TERCERO.- De conformidad con lo que dispone el artículo 139 de la Ley de la Jurisdicción Contencioso Administrativa 29/1998 de 13 de julio ; y dado que existían fundamentos teóricos de derecho para la interposición del recurso de apelación, no procede hacer pronunciamiento de condena en costas en esta alzada.

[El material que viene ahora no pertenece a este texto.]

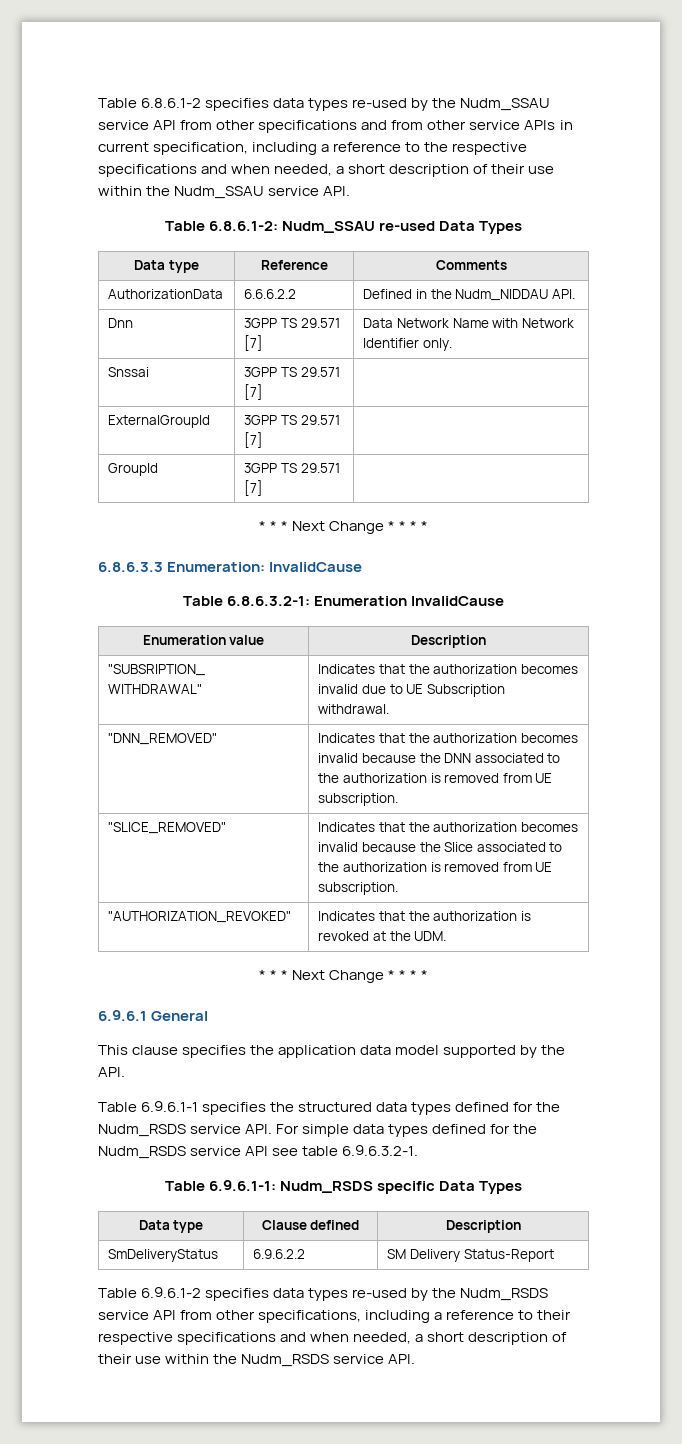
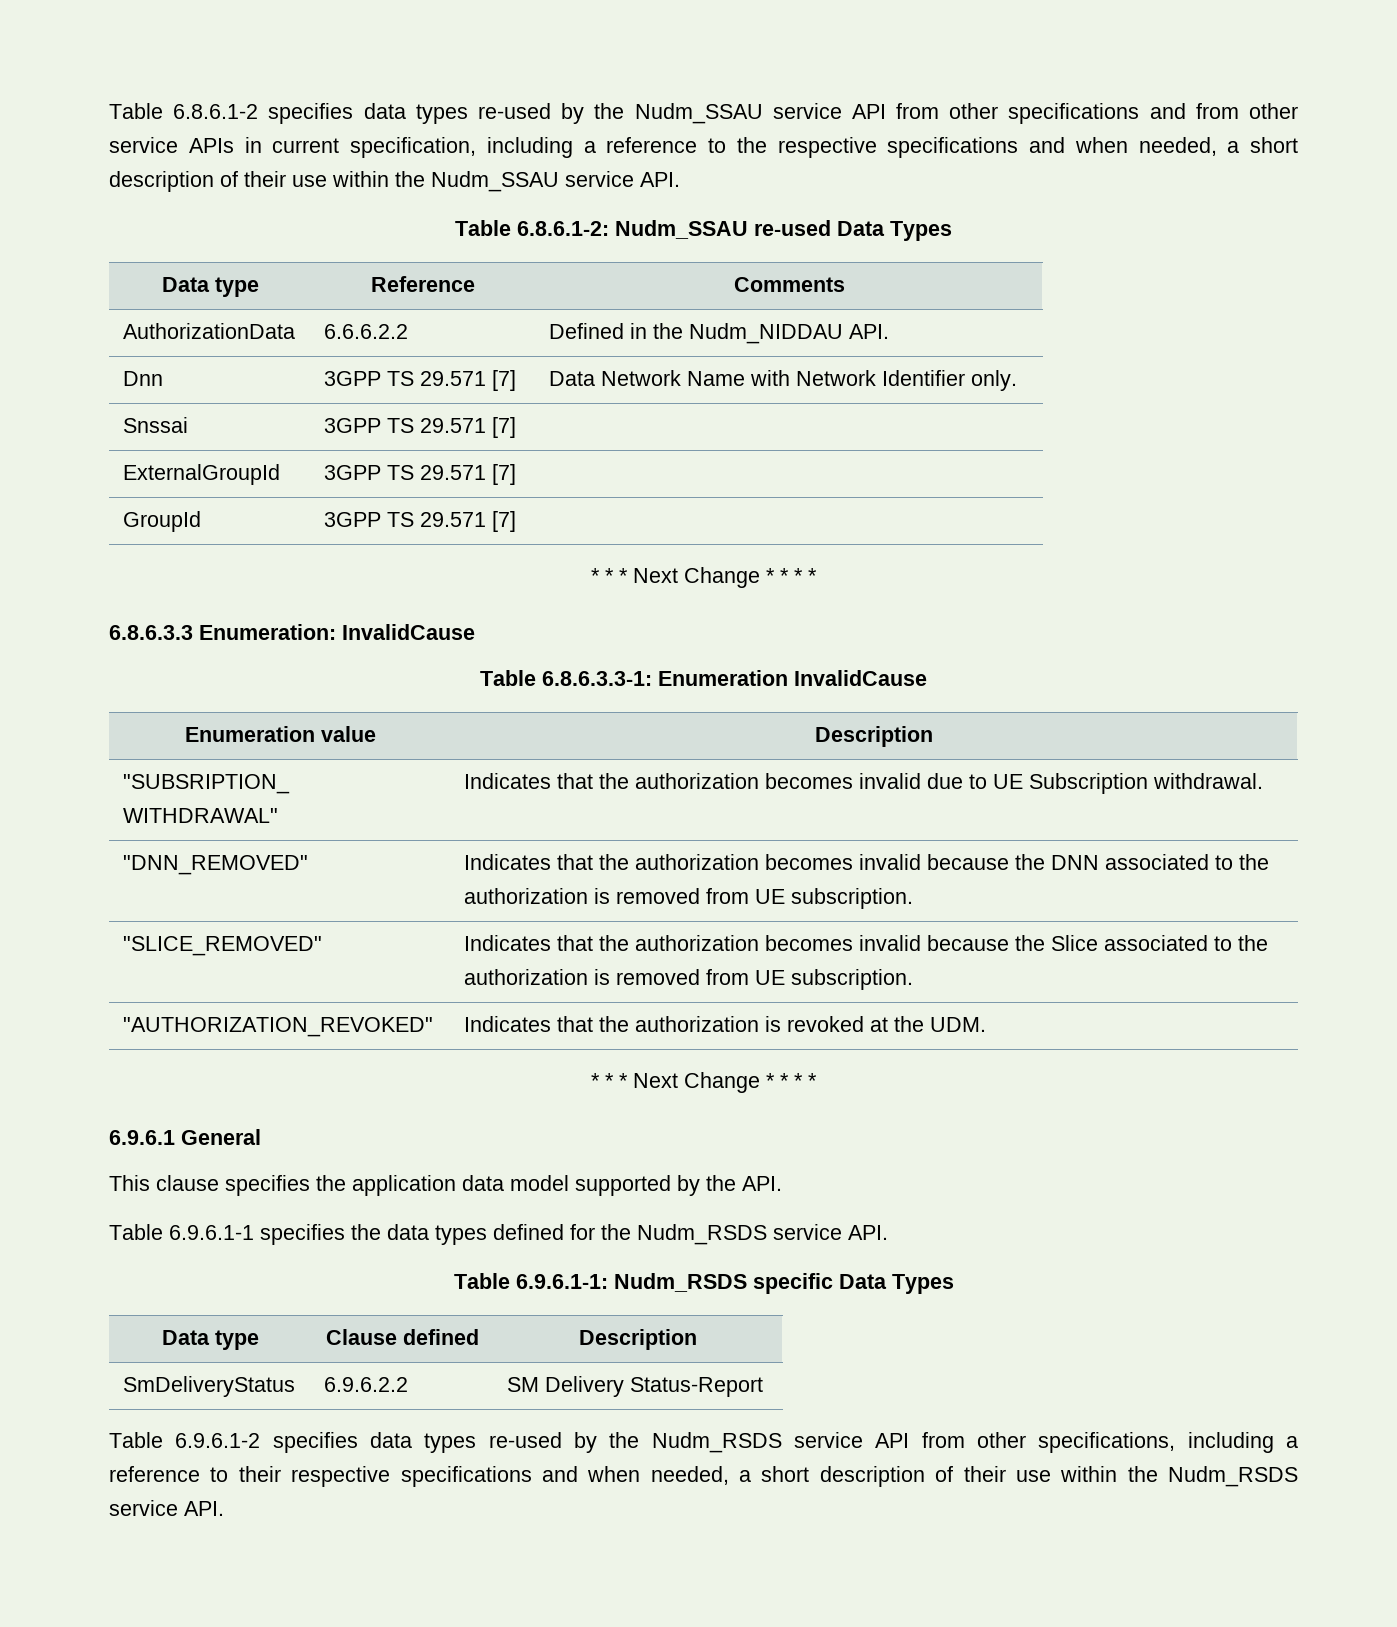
- Table 6.8.6.3.2-1: Enumeration InvalidCause
+ Table 6.8.6.3.3-1: Enumeration InvalidCause
- Table 6.9.6.1-1 specifies the structured data types defined for the Nudm_RSDS service API. For simple data types defined for the Nudm_RSDS service API see table 6.9.6.3.2-1.
+ Table 6.9.6.1-1 specifies the data types defined for the Nudm_RSDS service API.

Vistos los preceptos legales citados y demás de pertinente y general aplicación, por la autoridad que nos confiere la Constitución española, la Sala dicta el siguiente
Fallo
DESESTIMAMOS el Recurso de Apelación interpuesto por el procurador don Luis Alcalde Miranda, en nombre representación de doña Silvia , contra la sentencia de fecha 23 de septiembre de 2015 - dictada en el Procedimiento Abreviado número 504/2014, seguido ante el Juzgado de lo Contencioso Administrativo número Dos de Granada - que se confirma en su integridad. No se hace pronunciamiento de condena en costas en esta segunda instancia.Notifíquese la presente resolución a las partes, con las prevenciones del artículo 248.4 de la Ley Orgánica 6/1985, de 1 de julio, del Poder Judicial , haciéndoles saber que, contra la misma, cabe interponer recurso de casación ante el Tribunal Supremo, limitado exclusivamente a las cuestiones de derecho, siempre y cuando el recurso pretenda fundarse en la infracción de normas de Derecho estatal o de la Unión Europea que sea relevante y determinante del fallo impugnado, y hubieran sido invocadas oportunamente en el proceso o consideradas por la Sala sentenciadora. Para la admisión del recurso será necesario que la Sala de lo Contencioso-Administrativo del Tribunal Supremo estime que el recurso presenta interés casacional objetivo para la formación de jurisprudencia, de conformidad con los criterios expuestos en el art. 88.2 y 3 de la LJCA .
El recurso de casación se preparará ante la Sala de instancia en el plazo de treinta días, contados desde el siguiente al de la notificación de la resolución que se recurre, estando legitimados para ello quienes hayan sido parte en el proceso, o debieran haberlo sido, y seguirá el cauce procesal descrito por los arts. 89 y siguientes de la LJCA . En iguales términos y plazos podrá interponerse recurso de casación ante el Tribunal Superior de Justicia cuando el recurso se fundare en infracción de normas emanadas de la Comunidad Autónoma.
El recurso de casación deberá acompañar la copia del resguardo del ingreso en la Cuenta de Consignaciones núm.: 2069000024008116, del depósito para recurrir por cuantía de 50 euros, de conformidad a lo dispuesto en la D. A. 15ª de la Ley Orgánica 1/2009, de 3 de noviembre , salvo concurrencia de los supuestos de exclusión previstos en el apartado 5º de la Disposición Adicional Decimoquinta de dicha norma o beneficiarios de asistencia jurídica gratuita.
Así por esta nuestra sentencia, definitivamente juzgando, lo pronunciamos, mandamos y firmamos.